Brave Browser Patches Actively Exploited Chromium Zero-Day in Emergency v1.91.171 Update

Brave Browser Patches Actively Exploited Chromium Zero-Day in Emergency v1.91.171 Update

Brave Software pushed an emergency browser update Tuesday, patching an Actively Exploited zero-day vulnerability in the Chromium engine that powers its desktop and mobile browsers.

Version 1.91.171 upgrades the underlying engine to Chromium 149.0.7827.103, directly addressing the security flaw that attackers have already used in the wild.

Security Fix Drives Rapid Release

The update arrived days after Brave shipped v1.91.169, a major release that brought custom search engine support and the Chromium v149 framework to Android users.
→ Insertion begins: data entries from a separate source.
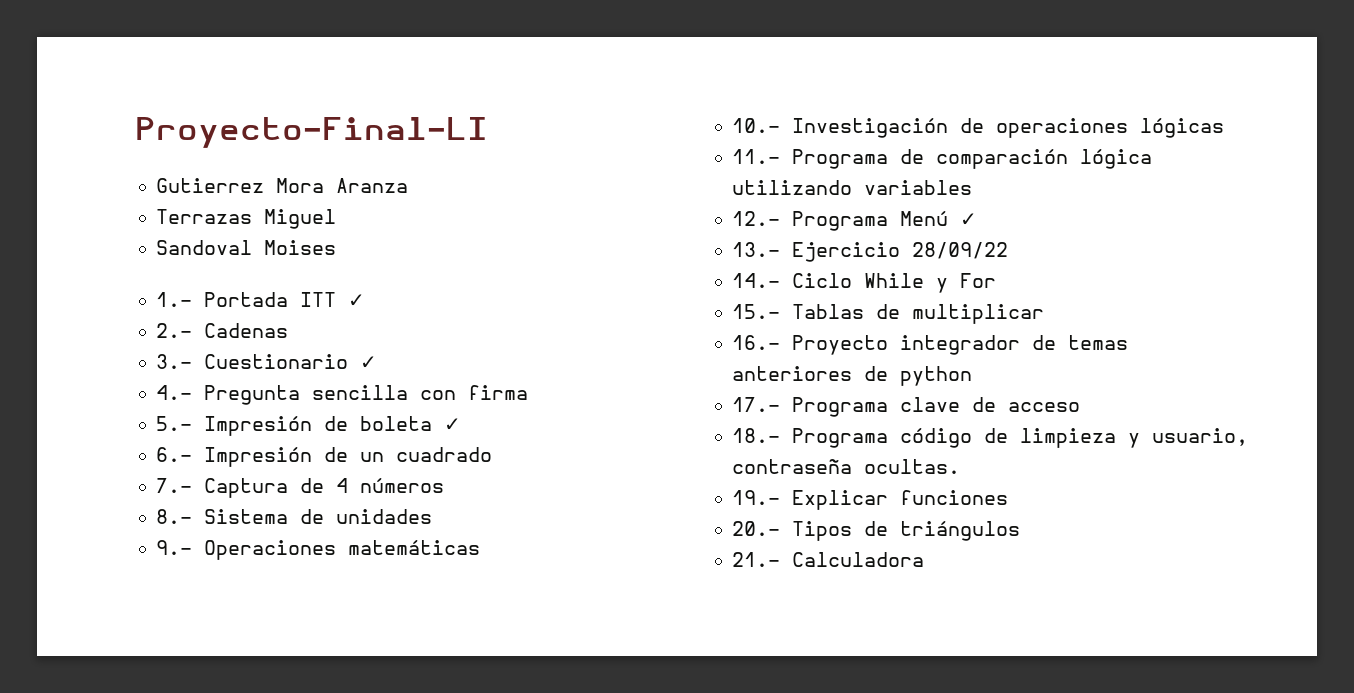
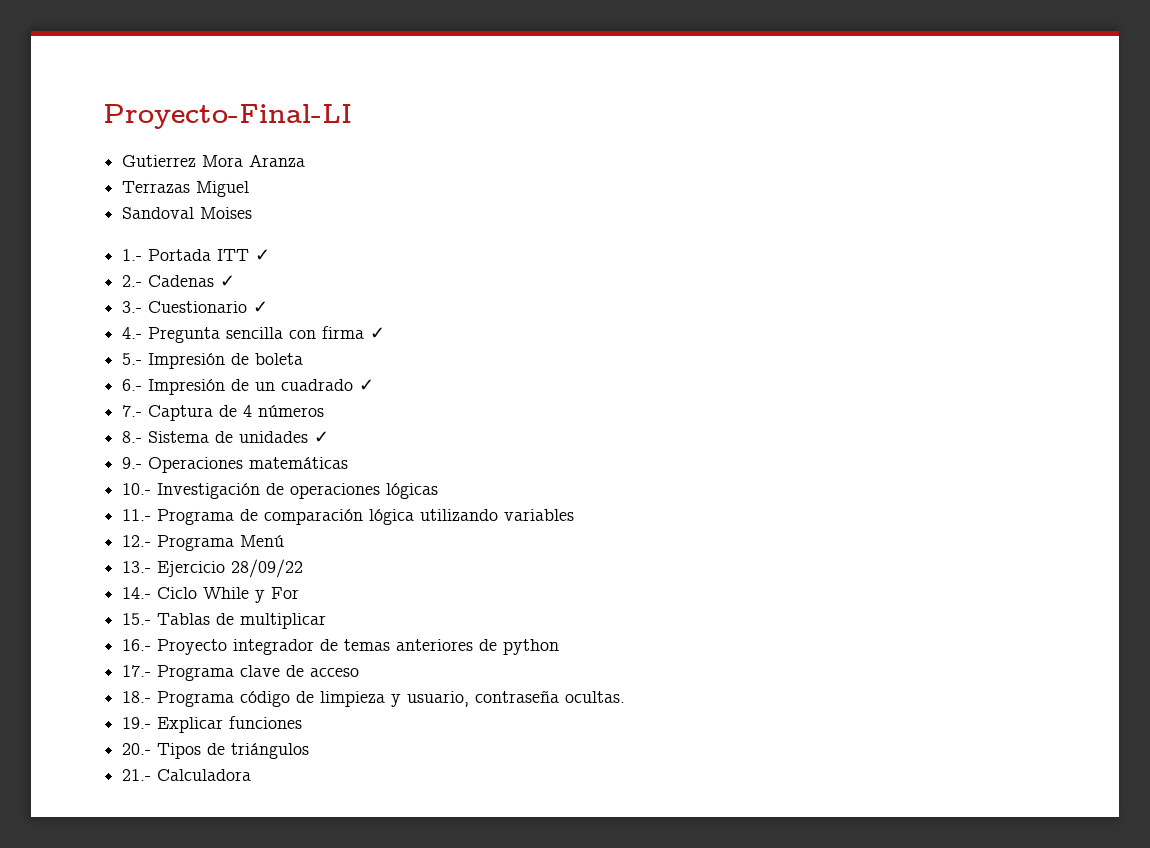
- 2.- Cadenas
+ 2.- Cadenas ✓
- 4.- Pregunta sencilla con firma
+ 4.- Pregunta sencilla con firma ✓
- 5.- Impresión de boleta ✓
+ 5.- Impresión de boleta
- 6.- Impresión de un cuadrado
+ 6.- Impresión de un cuadrado ✓
- 8.- Sistema de unidades
+ 8.- Sistema de unidades ✓
- 12.- Programa Menú ✓
+ 12.- Programa Menú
That prior release also marked the official desktop and Android launch of Brave Origin — the company’s new platform layer that restructures how the browser handles Web3 and privacy features.

Rapid iteration following a platform shift of that scale carries risk, and v1.91.171 bears that out.

Origin Transition Bugs Addressed

Beyond the zero-day fix, Brave’s development team patched a transition Bug That prevented Cardano wallet support from disabling correctly when users upgraded to Origin.

Developers also removed the “Survey Panelist” toggle from the browser’s privacy settings page at `brave://settings/privacy`.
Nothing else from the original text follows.